No amount of chassis engineering can mask the L’s absolutely massive length. At 206 inches, the XJL is six inches longer than a Nissan Quest Minivan and nearly 30 inches longer than a Ford Focus. This made parking interesting as the Jag never felt that long and thus never actually fit completely into a spot. There would always be a little bit of this limo sticking out of or into another spot and parking far away is almost a must. However, there are benefits to this length as the rear seating area becomes a place of envy. Both rear seats get heating and cooling options, which were not see on our 740Li tester and passengers mentioned that the XJL was overall roomier than the BMW. The Jet/London Tan leather interior, which resembles the color of peanut butter, beats the BMW’s for looks. Aesthetics wise, the Jaguar carries much more swagger on the inside as everything looks and feels much more eccentric. It is a disappointment however to see the very understated and humble exterior. Flying under the radar is a huge selling point for these muscle car-worthy luxury cruisers, but sometimes a driver wants just a little more flash.
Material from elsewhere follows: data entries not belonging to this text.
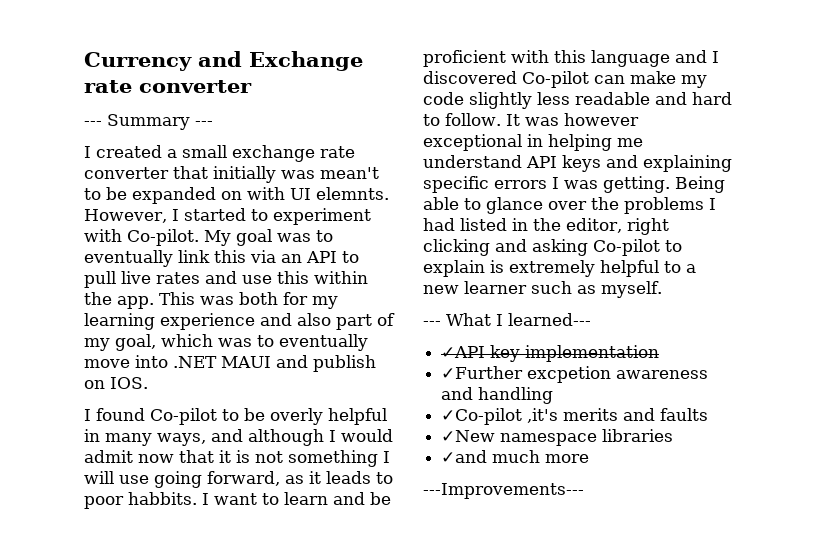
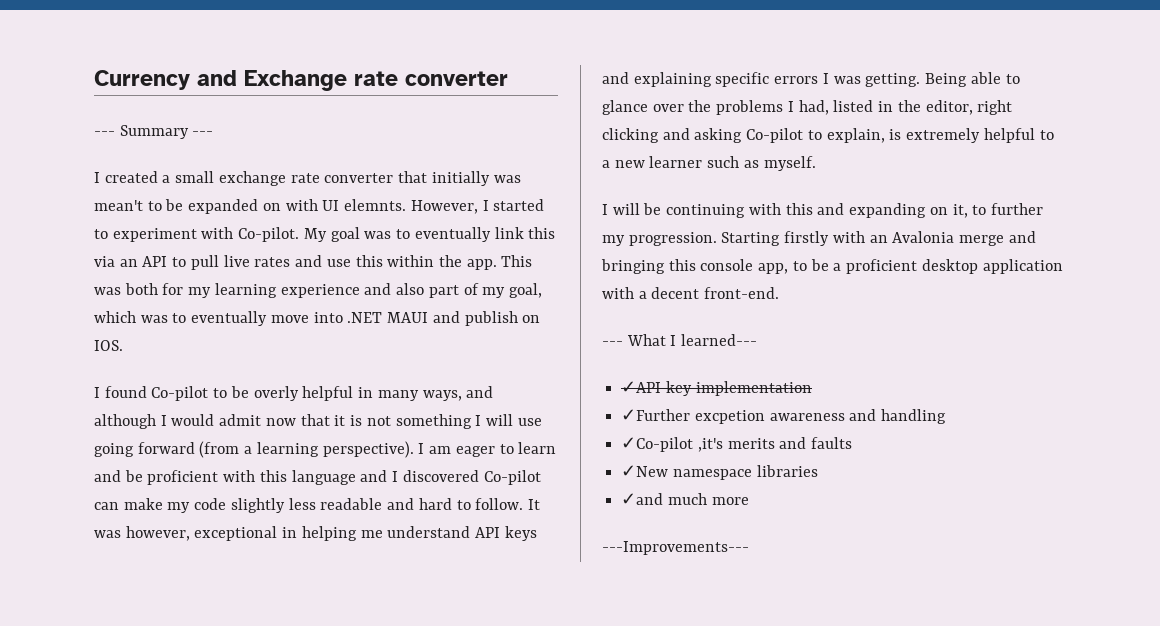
- I found Co-pilot to be overly helpful in many ways, and although I would admit now that it is not something I will use going forward, as it leads to poor habbits. I want to learn and be proficient with this language and I discovered Co-pilot can make my code slightly less readable and hard to follow.
+ I found Co-pilot to be overly helpful in many ways, and although I would admit now that it is not something I will use going forward (from a learning perspective). I am eager to learn and be proficient with this language and I discovered Co-pilot can make my code slightly less readable and hard to follow.
- It was however exceptional in helping me understand API keys and explaining specific errors I was getting.
+ It was however, exceptional in helping me understand API keys and explaining specific errors I was getting.
- Being able to glance over the problems I had listed in the editor, right clicking and asking Co-pilot to explain is extremely helpful to a new learner such as myself.
+ Being able to glance over the problems I had, listed in the editor, right clicking and asking Co-pilot to explain, is extremely helpful to a new learner such as myself.
+ I will be continuing with this and expanding on it, to further my progression. Starting firstly with an Avalonia merge and bringing this console app, to be a proficient desktop application with a decent front-end.

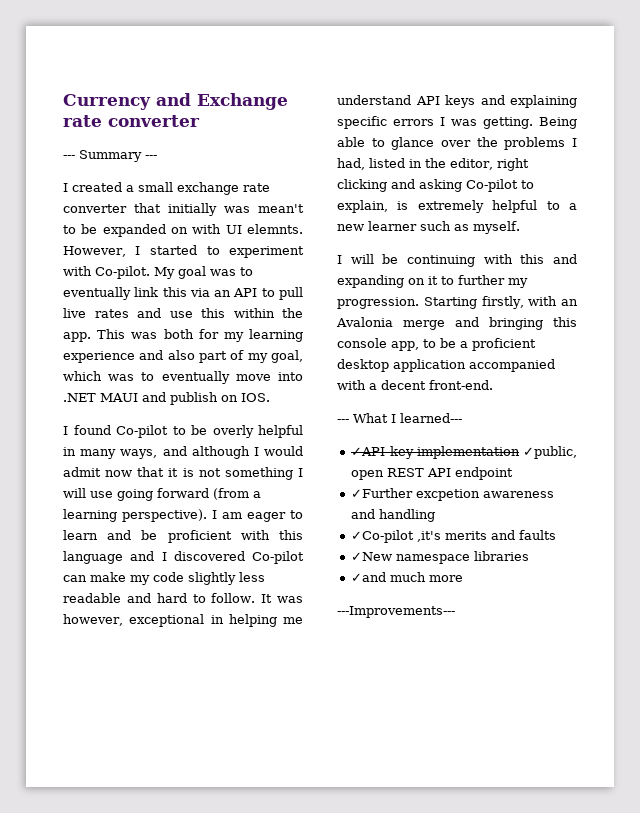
- I will be continuing with this and expanding on it, to further my progression.
+ I will be continuing with this and expanding on it to further my progression.
- Starting firstly with an Avalonia merge and bringing this console app, to be a proficient desktop application with a decent front-end.
+ Starting firstly, with an Avalonia merge and bringing this console app, to be a proficient desktop application accompanied with a decent front-end.
- ✓API key implementation
+ ✓API key implementation ✓public, open REST API endpoint

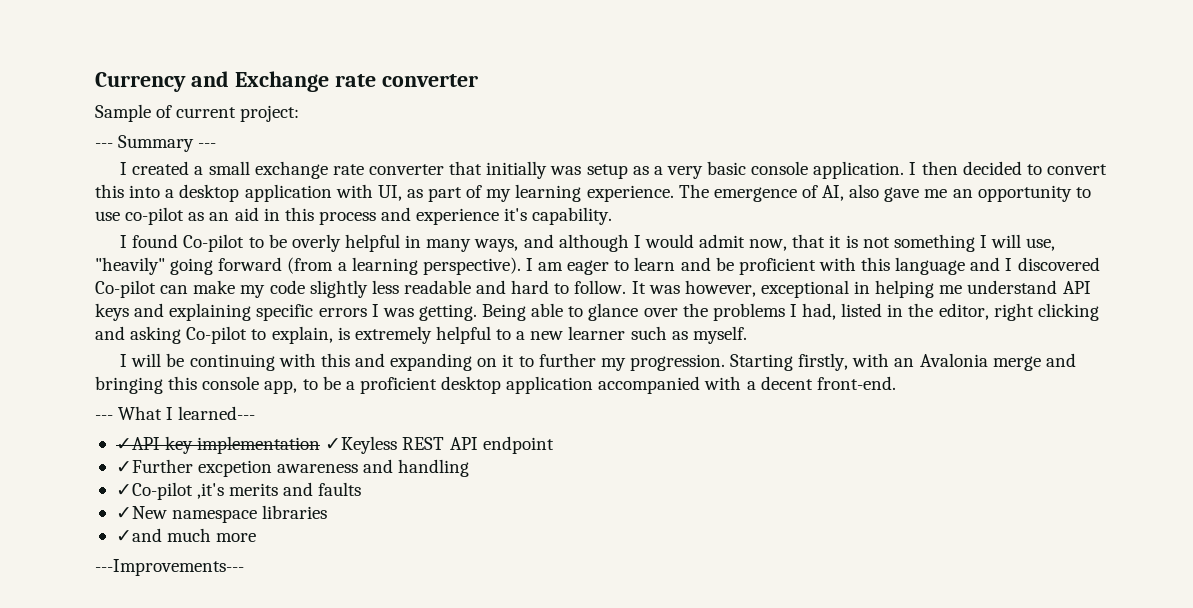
+ Sample of current project:
- I created a small exchange rate converter that initially was mean't to be expanded on with UI elemnts. However, I started to experiment with Co-pilot. My goal was to eventually link this via an API to pull live rates and use this within the app. This was both for my learning experience and also part of my goal, which was to eventually move into .NET MAUI and publish on IOS.
+ I created a small exchange rate converter that initially was setup as a very basic console application. I then decided to convert this into a desktop application with UI, as part of my learning experience. The emergence of AI, also gave me an opportunity to use co-pilot as an aid in this process and experience it's capability.
- I found Co-pilot to be overly helpful in many ways, and although I would admit now that it is not something I will use going forward (from a learning perspective).
+ I found Co-pilot to be overly helpful in many ways, and although I would admit now, that it is not something I will use, "heavily" going forward (from a learning perspective).
- ✓API key implementation ✓public, open REST API endpoint
+ ✓API key implementation ✓Keyless REST API endpoint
Despite looking fantastic on the inside, all the leather wrapping and wood grain in the world can’t fix the Jaguar’s biggest flaw: its entertainment system. The touch screen control panel, which operates the navigation, stereo controls and auxiliary integration needs to be revamped if the XJL ever plans to beat its competition. The input is slow and unresponsive and more times than not, the satellite radio stations would arrive seconds after they were called upon. And with too many menus and sub menus for auxiliary media, this driver actually had to consult the owner’s manual to operate the iPod integration. The BMW’s controls were by no means easy but compared to the Jag’s, they were worlds better. The actual sound from the stereo also didn’t even come close to the output of the BMW’s.

At the end of the day, the 2011 Jaguar XJL isn’t as developed or refined as the BMW 740Li. It may lack the controls and long distance comfort of the BMW, but the Jaguar isn’t a bad car. If the competition was left exclusively to the back roads, the XJL would leave the 740Li far behind. Its steering feel is fantastic and the handling is so sharp that the Jaguar never revealed to the driver how big and heavy it really is. On top of that, the L’s engine beats the BMW’s straight six while only suffering two miles per gallon with an average of 18 mpg compared to 20. The Jaguar also offers more standard features than the BMW and carries them in a much more elegant fashion. Where the German feels engineered, the English built limo feels just that: built. If these cars were animals, the BMW would be the wise and strong but quietly independent middle-aged dog while the Jaguar would be the much too big and hyperactive puppy. Sure, most people would rather live with the quiet dog everyday, but no one can resist playing with the overgrown puppy.